RapidMiner today announces the release of RapidMiner Streams, an application that leverages the power of Apache Storm to enable analytics on real-time streaming data. By integrating RapidMiner’s predictive analytics technology with Apache Storm, RapidMiner Streams enables real-time updates to RapidMiner’s advanced analytics in collaboration with incoming, streaming data that dictate iterative modifications to existing algorithms. The release of RapidMiner Streams means that the RapidMiner platform can now perform advanced analytics on streaming data with low latency, high throughput and enhanced computational performance. The integration of Apache Storm with RapidMiner adds to the over 1500 RapidMiner operators and subsequently enhances the platform’s ability to perform real-time predictive analytics.

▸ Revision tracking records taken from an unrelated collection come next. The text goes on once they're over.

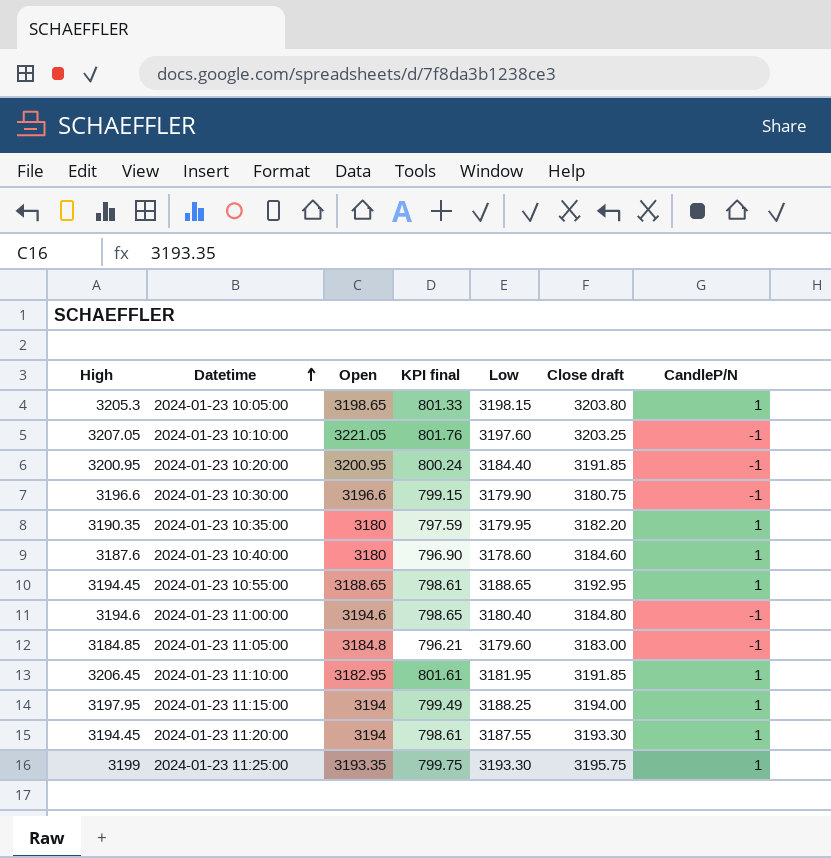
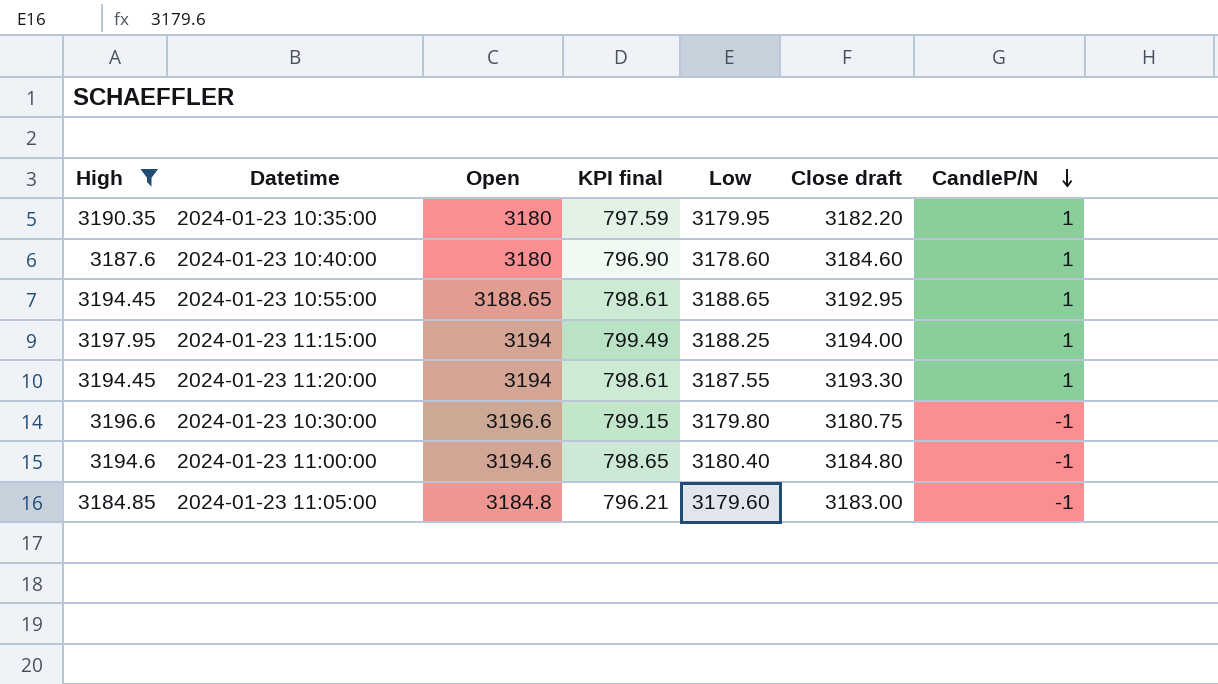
filter: none -> High <= 3197.95
row order: Datetime ascending -> CandleP/N descending
2024-01-23 10:30:00 | Low: 3179.90 -> 3179.80

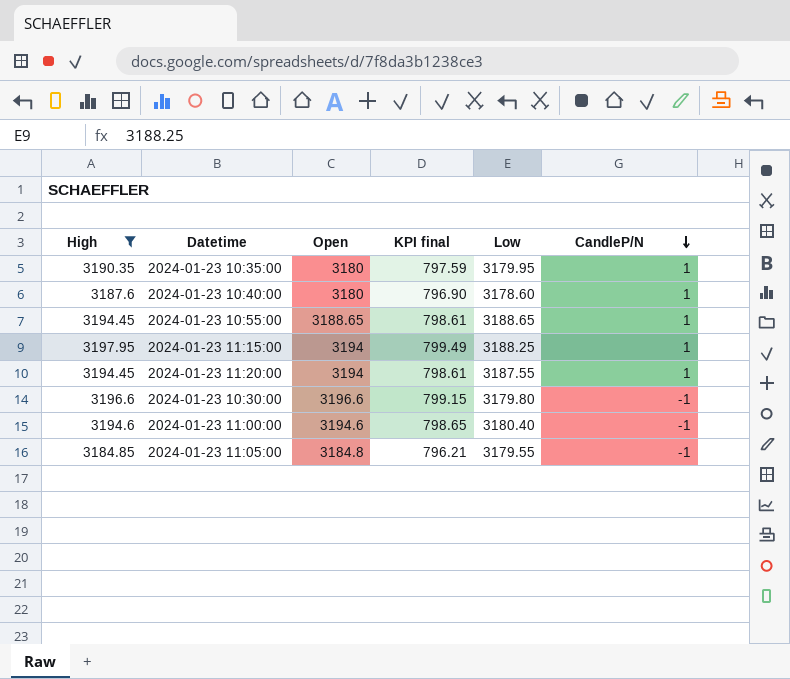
column Close draft | position: 6 -> none
2024-01-23 11:05:00 | Low: 3179.60 -> 3179.55

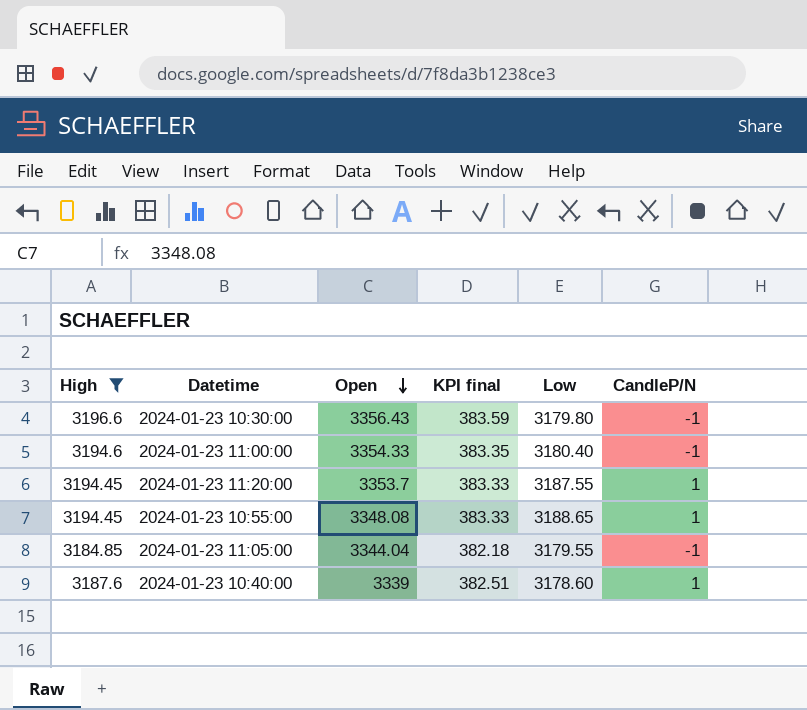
row order: CandleP/N descending -> Open descending
column KPI final | formula: [High] * 0.25 -> [High] * 0.12
row 2024-01-23 10:35:00: 3190.35 | 3180 | 797.59 | 3179.95 | 1 -> none
row 2024-01-23 11:15:00: 3197.95 | 3194 | 799.49 | 3188.25 | 1 -> none
2024-01-23 10:30:00 | Open: 3196.6 -> 3356.43
2024-01-23 11:00:00 | Open: 3194.6 -> 3354.33
2024-01-23 11:20:00 | Open: 3194 -> 3353.7
2024-01-23 10:55:00 | Open: 3188.65 -> 3348.08
2024-01-23 11:05:00 | Open: 3184.8 -> 3344.04
2024-01-23 10:40:00 | Open: 3180 -> 3339

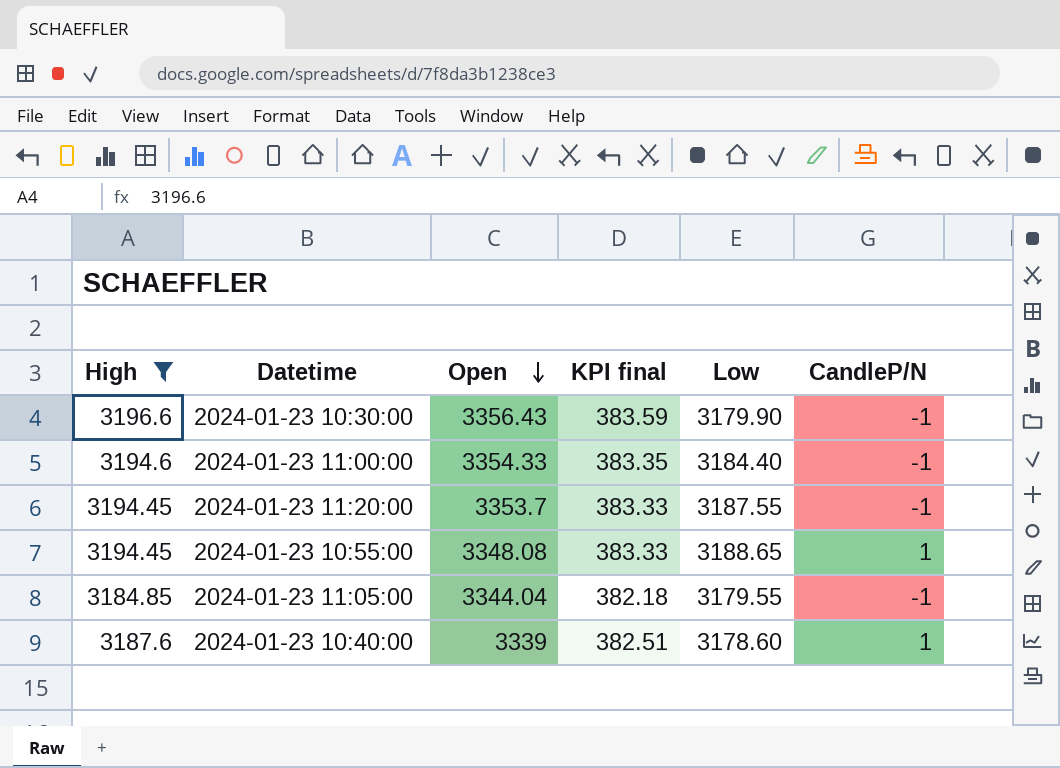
2024-01-23 10:30:00 | Low: 3179.80 -> 3179.90
2024-01-23 11:00:00 | Low: 3180.40 -> 3184.40
2024-01-23 11:20:00 | CandleP/N: 1 -> -1

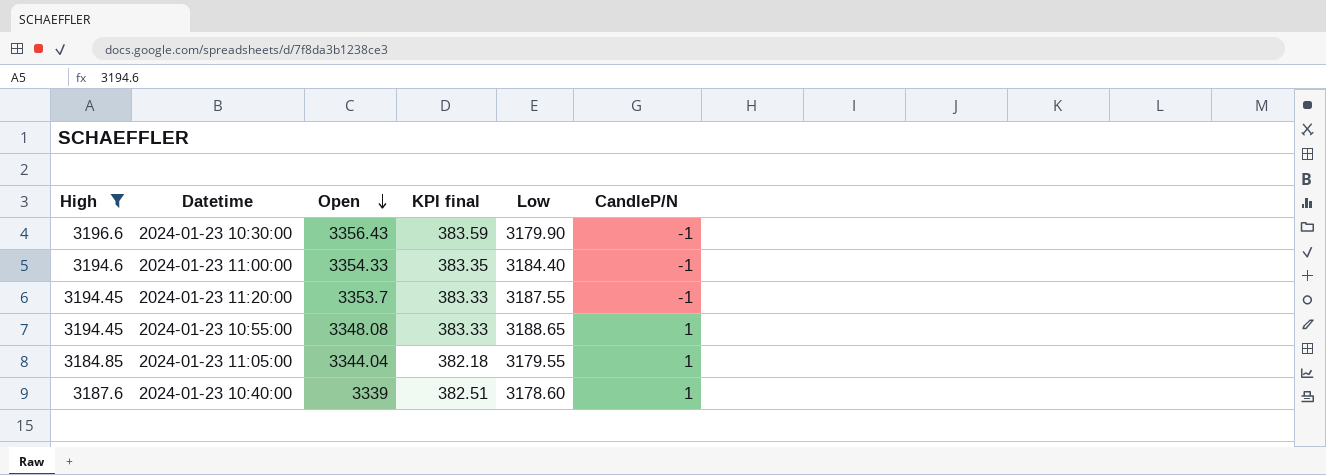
2024-01-23 11:05:00 | CandleP/N: -1 -> 1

Use cases for RapidMiner’s analytics include analysis of free text customer feedback delivered online, data mining of millions of image files and analytics on wearable devices that prescribe users with an optimal exercise regimen to achieve their fitness goals based on historical data. RapidMiner’s analytics are enabled by way of a graphical user interface that allows analysts to combine operators for the ingestion, analysis and visualization of one or more datasets. Today’s announcement of the release of RapidMiner Streams and its concomitant integration with Apache Storm vaults the RapidMiner platform to tackle data from the internet of things and embrace use cases featuring massive volumes of streaming real-time data. As the universe of use cases that RapidMiner can handle proliferates, users should expect corresponding enhancements of the platform as customers enrich the product with feedback specific to data about their product and vertical.